My aunt died. Francine is about 35 and samantha is 22. My aunts son baby dennis died of SIDS, her first husband
was working for the city and got run over after he fell of the back of a garbage truck. She married this abusive
loser and had Sam. She ditched him and met Richard, he'd remind you of the ernest in the ernest series of
movies. He treated her like a queen - he died of throat cancer. My aunt worked as a cook for a nursing home
her whole life. She dropped a can of vegetables on her foot and it damaged her so it had to be partially
amputated - she wanted to die but made it. Then these sores started coming out all over her body. And she
couldn't breath. She was given two years to live. She made it through last christmas but not this one. My mom
is in Maine now, my dad and I will head up Friday. But I'll leave the boys here. Rob will have to work. Life is
so unfair. There are so many people that take advantage of others, the system, lie, steal, kill and live forever.
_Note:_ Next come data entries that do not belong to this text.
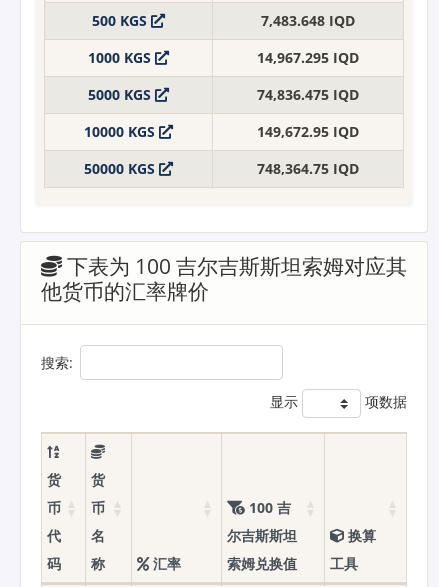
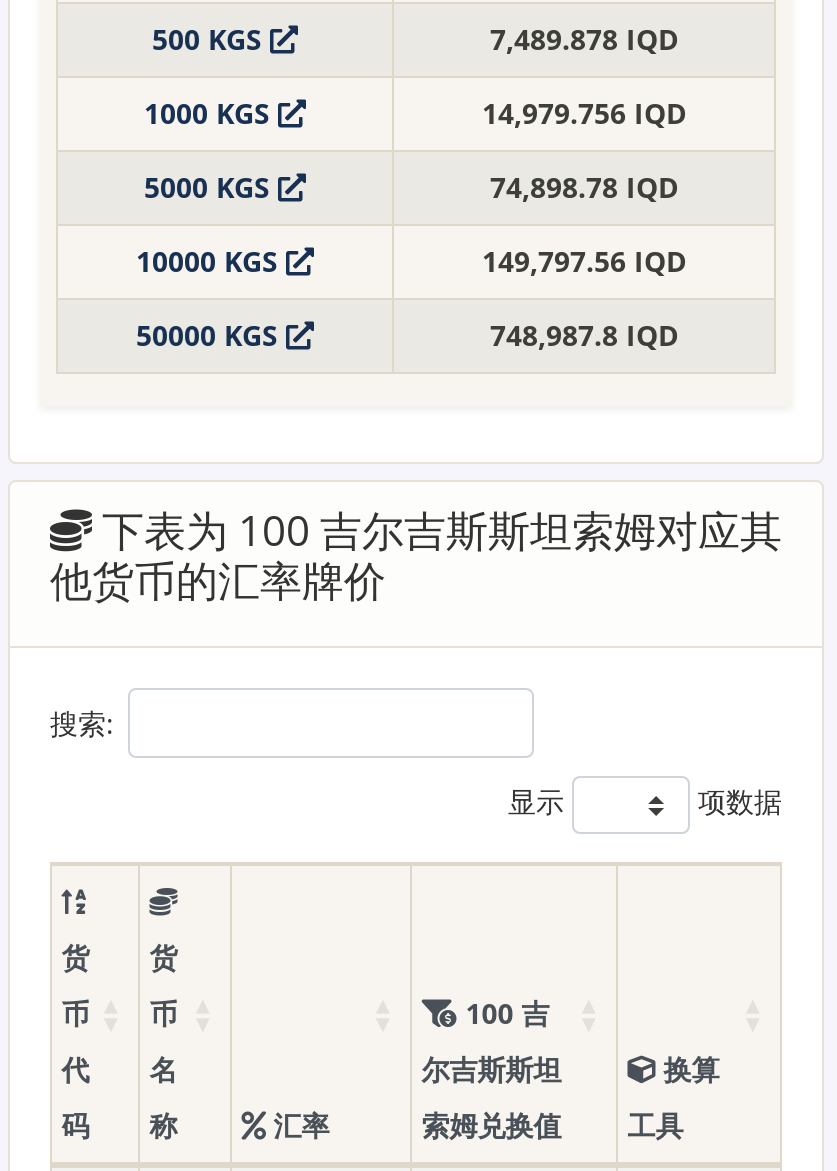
- 7,483.648 IQD
+ 7,489.878 IQD

- 14,967.295 IQD
+ 14,979.756 IQD

- 74,836.475 IQD
+ 74,898.78 IQD

- 149,672.95 IQD
+ 149,797.56 IQD

- 748,364.75 IQD
+ 748,987.8 IQD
Where are the diseases for them? I am so sad for my aunt. But Mike and I pulled a surprise visit two months
ago. Zach had a hockey game in lewiston. I knew my way to Wales. So we went, we could only stay 15
minutes. But she loved it. We brought her two bouquets of purple flowers (our favorite) she joked when Mike
stepped on her oxygen line - pretending she couldn't breathe.
Life just seems so unfair right now. We have our life - but it is such a struggle - a struggle I couldn't go through
alone, but I just don't know how much longer I can be chipper - it has to get better.